According to the Center for Disease Control and Prevention (CDC), cancer is the second leading cause of death in people living in the United States. In fact, more than half a million people die from cancer every year, which equals approximately one in every four deaths as a result of cancer. For most, this number points to the feeling that it is imperative to take every precaution necessary to prevent cancer-causing compounds. New research suggests that cooking meat with beer can help safeguard against cancer.
One recent study showed a direct link between grilled meats and the occurrence of colorectal cancer. Another recent study has suggested that meat-based, high-protein diets skyrocket a person’s risk for developing cancer by 400 percent and increases the risk of death from other causes by at least 75 percent. With these numbers out there, many are wondering if a beer marinade is really a useful strategy for prevention.
The study explaining how cooking meat with beer help safeguard people against cancer was published by a group of European scientists from the University of Porto in Portugal and the University of Vigo in Spain. Researchers recently released a report detailing their findings in the American Chemical Society’s Journal of Agricultural and Food Chemistry, which seems to show that meat marinated in beer significantly reduced the amount of cancer-causing compounds found on meats while being cooked on a grill.
The cancer-causing compounds are called Polycyclic aromatic hydrocardons (PAH), which form as a result of fat dripping through the grate of a grill and the striking hot embers of charcoal. Exposure to these hydrocarbons have been proven to cause cancer in animals and health experts fear the outcome could be the same in humans so they recommend avoiding exposure to them. PAHs are also found in other things that are present in people’s everyday lives such as, car exhaust and cigarette smoke.
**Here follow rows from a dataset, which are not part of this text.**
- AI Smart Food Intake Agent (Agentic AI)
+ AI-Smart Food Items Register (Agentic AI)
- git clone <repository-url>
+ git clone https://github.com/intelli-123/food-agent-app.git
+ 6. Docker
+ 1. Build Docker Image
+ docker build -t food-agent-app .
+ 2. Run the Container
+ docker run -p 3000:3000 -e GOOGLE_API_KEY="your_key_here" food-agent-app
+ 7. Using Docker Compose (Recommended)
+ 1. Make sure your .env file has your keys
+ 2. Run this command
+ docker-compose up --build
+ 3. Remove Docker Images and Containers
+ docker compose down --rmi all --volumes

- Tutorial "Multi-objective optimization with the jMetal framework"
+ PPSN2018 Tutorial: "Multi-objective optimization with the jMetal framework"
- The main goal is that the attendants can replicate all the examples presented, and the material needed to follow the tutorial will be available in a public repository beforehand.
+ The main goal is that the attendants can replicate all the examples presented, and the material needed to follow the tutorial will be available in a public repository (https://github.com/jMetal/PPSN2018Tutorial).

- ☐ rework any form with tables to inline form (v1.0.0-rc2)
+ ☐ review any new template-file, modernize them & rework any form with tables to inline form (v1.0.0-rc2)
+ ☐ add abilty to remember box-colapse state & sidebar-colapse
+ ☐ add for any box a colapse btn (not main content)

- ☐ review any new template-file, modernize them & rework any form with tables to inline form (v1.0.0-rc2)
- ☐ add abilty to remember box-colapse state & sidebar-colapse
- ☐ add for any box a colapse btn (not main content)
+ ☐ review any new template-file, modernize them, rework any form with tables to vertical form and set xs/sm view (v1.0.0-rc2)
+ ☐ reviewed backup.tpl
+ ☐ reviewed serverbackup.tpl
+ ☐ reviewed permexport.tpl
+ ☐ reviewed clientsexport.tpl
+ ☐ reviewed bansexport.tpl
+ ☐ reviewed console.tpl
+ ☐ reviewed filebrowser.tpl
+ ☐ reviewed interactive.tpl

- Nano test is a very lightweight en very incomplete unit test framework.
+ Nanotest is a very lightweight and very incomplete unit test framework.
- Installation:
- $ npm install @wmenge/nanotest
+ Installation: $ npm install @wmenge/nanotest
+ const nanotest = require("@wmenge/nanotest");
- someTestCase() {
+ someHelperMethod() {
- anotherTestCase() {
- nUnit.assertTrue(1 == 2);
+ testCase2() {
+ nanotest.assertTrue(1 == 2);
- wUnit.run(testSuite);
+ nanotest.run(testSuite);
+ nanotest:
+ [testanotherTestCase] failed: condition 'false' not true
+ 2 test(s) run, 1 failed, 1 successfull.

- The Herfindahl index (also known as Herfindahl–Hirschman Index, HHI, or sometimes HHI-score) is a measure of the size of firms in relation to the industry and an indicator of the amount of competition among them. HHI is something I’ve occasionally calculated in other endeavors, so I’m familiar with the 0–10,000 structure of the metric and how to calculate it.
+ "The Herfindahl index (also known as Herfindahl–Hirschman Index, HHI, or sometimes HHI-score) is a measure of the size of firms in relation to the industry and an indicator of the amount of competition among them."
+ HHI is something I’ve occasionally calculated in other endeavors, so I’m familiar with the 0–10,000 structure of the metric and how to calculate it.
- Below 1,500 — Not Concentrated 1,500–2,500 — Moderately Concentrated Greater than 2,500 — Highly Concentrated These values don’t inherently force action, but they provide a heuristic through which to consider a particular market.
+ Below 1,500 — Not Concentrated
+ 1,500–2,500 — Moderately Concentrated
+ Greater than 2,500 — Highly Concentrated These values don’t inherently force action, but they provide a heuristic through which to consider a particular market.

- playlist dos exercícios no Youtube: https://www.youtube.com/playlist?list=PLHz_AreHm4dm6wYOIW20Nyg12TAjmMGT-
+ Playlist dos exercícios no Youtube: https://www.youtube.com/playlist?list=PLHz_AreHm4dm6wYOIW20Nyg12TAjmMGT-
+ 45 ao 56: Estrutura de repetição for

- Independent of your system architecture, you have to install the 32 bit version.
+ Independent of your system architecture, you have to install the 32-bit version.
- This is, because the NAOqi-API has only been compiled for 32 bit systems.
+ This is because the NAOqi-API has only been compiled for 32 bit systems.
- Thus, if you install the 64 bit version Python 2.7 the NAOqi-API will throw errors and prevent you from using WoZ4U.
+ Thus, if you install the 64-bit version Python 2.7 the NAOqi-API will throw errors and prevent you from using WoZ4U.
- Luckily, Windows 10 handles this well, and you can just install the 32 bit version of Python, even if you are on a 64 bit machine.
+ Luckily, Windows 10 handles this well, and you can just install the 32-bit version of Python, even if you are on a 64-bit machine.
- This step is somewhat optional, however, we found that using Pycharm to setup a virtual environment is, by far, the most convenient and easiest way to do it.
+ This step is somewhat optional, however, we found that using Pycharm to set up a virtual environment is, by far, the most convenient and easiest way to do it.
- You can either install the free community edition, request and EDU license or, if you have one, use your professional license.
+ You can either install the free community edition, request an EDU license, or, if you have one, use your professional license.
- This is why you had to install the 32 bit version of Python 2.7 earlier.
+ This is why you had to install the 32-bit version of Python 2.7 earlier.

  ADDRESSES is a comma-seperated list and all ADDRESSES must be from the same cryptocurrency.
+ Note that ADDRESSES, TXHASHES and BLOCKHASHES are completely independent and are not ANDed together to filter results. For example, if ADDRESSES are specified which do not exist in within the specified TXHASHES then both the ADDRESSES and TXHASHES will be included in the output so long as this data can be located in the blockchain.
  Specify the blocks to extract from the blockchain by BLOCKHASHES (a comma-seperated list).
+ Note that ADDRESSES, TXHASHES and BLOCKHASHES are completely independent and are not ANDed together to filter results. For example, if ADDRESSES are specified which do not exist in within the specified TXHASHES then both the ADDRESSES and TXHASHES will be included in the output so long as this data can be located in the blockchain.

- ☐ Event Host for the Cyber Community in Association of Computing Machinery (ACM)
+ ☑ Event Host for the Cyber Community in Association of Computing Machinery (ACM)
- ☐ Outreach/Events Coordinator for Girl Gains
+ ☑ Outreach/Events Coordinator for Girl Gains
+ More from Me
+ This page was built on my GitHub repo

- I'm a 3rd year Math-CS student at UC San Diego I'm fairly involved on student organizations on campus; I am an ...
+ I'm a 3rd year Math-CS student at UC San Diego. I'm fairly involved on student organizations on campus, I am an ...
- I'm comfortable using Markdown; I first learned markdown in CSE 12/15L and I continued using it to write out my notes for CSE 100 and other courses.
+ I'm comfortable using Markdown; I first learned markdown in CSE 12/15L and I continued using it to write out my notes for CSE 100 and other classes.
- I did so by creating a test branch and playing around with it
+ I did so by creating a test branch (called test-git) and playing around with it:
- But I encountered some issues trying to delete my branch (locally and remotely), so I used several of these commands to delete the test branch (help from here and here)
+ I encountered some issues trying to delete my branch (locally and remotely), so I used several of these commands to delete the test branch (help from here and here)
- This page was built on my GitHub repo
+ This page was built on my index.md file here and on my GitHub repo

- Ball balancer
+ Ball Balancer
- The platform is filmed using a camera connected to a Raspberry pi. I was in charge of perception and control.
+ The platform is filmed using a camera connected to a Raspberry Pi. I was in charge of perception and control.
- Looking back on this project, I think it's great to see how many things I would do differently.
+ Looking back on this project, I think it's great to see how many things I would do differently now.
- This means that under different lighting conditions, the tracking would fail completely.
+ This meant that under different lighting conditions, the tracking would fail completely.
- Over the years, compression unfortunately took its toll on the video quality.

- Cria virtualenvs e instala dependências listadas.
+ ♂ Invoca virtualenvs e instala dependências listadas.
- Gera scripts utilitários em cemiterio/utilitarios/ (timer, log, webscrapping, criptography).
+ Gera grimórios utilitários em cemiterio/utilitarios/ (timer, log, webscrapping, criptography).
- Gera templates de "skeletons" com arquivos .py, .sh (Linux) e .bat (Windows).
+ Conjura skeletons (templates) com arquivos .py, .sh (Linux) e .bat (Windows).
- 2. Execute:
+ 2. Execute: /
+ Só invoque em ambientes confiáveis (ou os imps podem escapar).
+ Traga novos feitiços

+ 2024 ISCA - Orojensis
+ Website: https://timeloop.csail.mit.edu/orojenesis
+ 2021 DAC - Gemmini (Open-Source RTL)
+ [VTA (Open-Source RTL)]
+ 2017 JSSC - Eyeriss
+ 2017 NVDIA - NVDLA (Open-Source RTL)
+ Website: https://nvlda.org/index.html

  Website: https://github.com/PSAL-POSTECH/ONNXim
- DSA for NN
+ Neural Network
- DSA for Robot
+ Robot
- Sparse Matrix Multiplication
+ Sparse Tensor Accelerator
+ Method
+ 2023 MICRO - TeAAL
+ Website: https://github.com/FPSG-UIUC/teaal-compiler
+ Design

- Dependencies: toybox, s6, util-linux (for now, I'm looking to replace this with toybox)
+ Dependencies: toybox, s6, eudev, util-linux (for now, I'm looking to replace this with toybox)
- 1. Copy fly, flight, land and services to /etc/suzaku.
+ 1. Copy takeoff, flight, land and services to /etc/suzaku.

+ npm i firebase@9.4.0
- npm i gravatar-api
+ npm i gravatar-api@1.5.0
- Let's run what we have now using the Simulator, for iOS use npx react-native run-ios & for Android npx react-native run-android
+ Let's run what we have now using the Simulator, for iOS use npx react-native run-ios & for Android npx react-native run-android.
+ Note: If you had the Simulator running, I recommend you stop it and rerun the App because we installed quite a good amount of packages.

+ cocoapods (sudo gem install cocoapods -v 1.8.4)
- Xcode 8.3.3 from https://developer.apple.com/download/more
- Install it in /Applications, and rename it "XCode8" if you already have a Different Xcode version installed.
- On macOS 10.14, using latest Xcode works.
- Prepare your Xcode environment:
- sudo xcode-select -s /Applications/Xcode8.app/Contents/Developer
During the experiment, researchers studied four different control groups of pork meat. One batch was unmarinated while the remaining three batches were put in a beer marinate for a minimum of four hours. The beers used during the study included non-alcoholic, Pilsner, and black beer.
The study results showed that meat cooked with beer could help safeguard against cancer because the beer marinade significantly reduced the overall number of polycyclic aromatic hydrocardons (PAH). Which beer worked best? Pilsner beer performed the poorest only reducing the number of polycyclic aromatic hydrocardons (PAH) by 13 percent, non-alcoholic beer faired a bit better reducing the numbers by 25 percent, and black beer had the highest performance rate reducing the number of PAHs by an impressive 53 percent.
Different types of beer such as ales and lagers have different antioxidant capacities, which researchers suggest helps to explain the difference in percentages across the three beers used in the study. Black beer has a higher antioxidant capacity than Pilsner and non-alcoholic beer, and therefore; outperformed them by reducing PAHs by the greatest amount. However, researchers noted that following the four-hour marinating process, the black beer’s antioxidant capacity significantly dropped. While eating grilled meat that has been cooked with a beer marinade may help safeguard against some types of cancers, it should be noted that this practice alone will not fully protect people against the risk of developing the life-threatening disease.